To Lee’s dismay, there was sure no wifi in the flat. Where did she think she was? Hahaha, in those our regions of the globe, you either use one of those modems/flash sticks etc or you go to the cyber cafe.  Lee said she couldn’t spend that night without getting the internet and she had to let ‘home’ know she was hence close to the Gorongoro and Serengeti Parks!

I understood her dilemma and offered to take her back to town to get some bundle for the internet and calls. We walked up without an incident but on our way back, I saw a group of ‘red and not to any good eyes’ march up the road in our direction. My instincts from having worked in the prison, told me something was gonna happen.

I just had time to warn poor Lee, when from the corner of my eye I saw the bigger of the boys pull out a dagger. He ordered one of them in Swahili to go for Lee’s handbag. I could understand and even speak basic swahili. Lee’s bag still had all she came in with, all her money, passport, I-Family gadgets and etc, as she later told me.

Rescuing Lee

I pushed Lee to the ground without a second’s thought and lay on her! I then screamed in Swahili as the boy with the dagger aimed towards me. It was barely 5 pm and some farmers nearby were gathering their tools to return home. One picked up a big stone and while screaming, aimed at the rogues. They disappeared behind the nearby stream to the ghetto I even went to to have my hair cut.

That incident on Lee’s first day to Arusha, spoilt the rest of her internship. She had intended on staying for six months, but could only manage four. I became her protegee and tried my best to cheer her up. Took her to wherever I went to or accompanied her to some places she went to unless she was with some interns she trusted.

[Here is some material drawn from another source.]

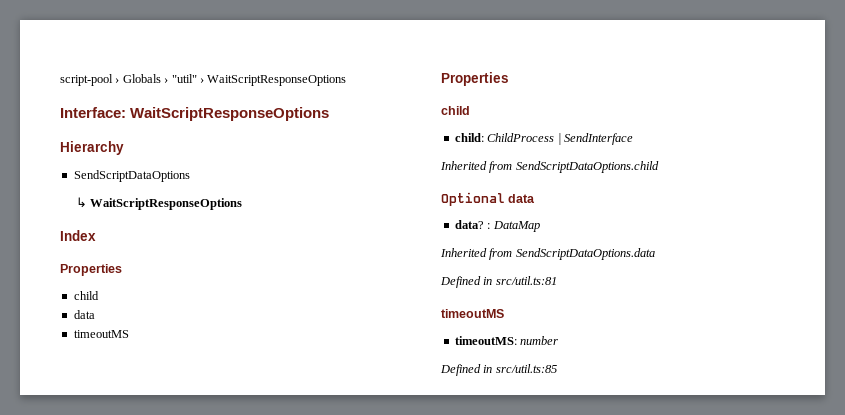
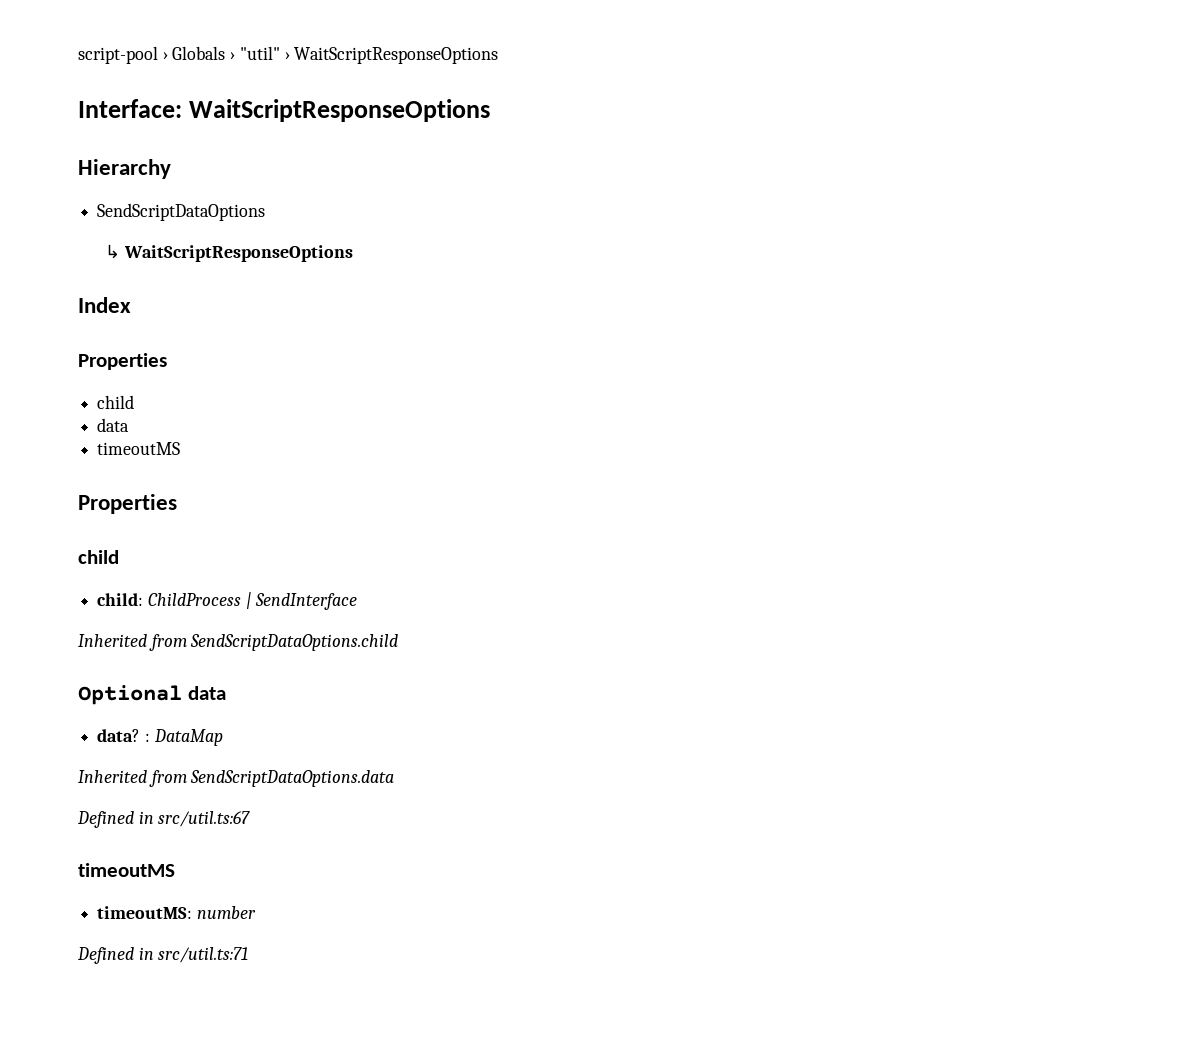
[495,276,557,285] src/util.ts:81 -> [158,811,251,827] src/util.ts:67
[495,364,557,373] src/util.ts:85 -> [158,947,249,963] src/util.ts:71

She said she owed me her life, but I told her she owed me nothing. Sure she gladly contributed to the kitchen fund so I could do the cooking, both she and Grace had no relationship with pots.

Hard to say goodbyes

When you not only meet and like someone, but you find yourself risking your own life for this person, the relationship you both build becomes more than spiritual to say the least. We even did our meditations together and once went to some church together.

Lee left almost all she brought with me  – sure I passed that on to my friends in that same ghetto where those rogues had disappeared. It was even there that I learnt Swahlili and all.

Our parting was emotional but Lee was glad to go. She had never seen a dagger that close and that was equally her first trip to Africa. She also missed noodles and those sold in the foreign groceries were outright expensive.

Lee taught me the true meaning of being able to lay your life for another. At that instant, I didn’t even think about what I doing to my own self.

Dear gentle readers and followers, has any such experience ever come your way? When I reflect on such thrilling eras of my life, and I still see myself breathing and marching on, I sure know there is still more to come!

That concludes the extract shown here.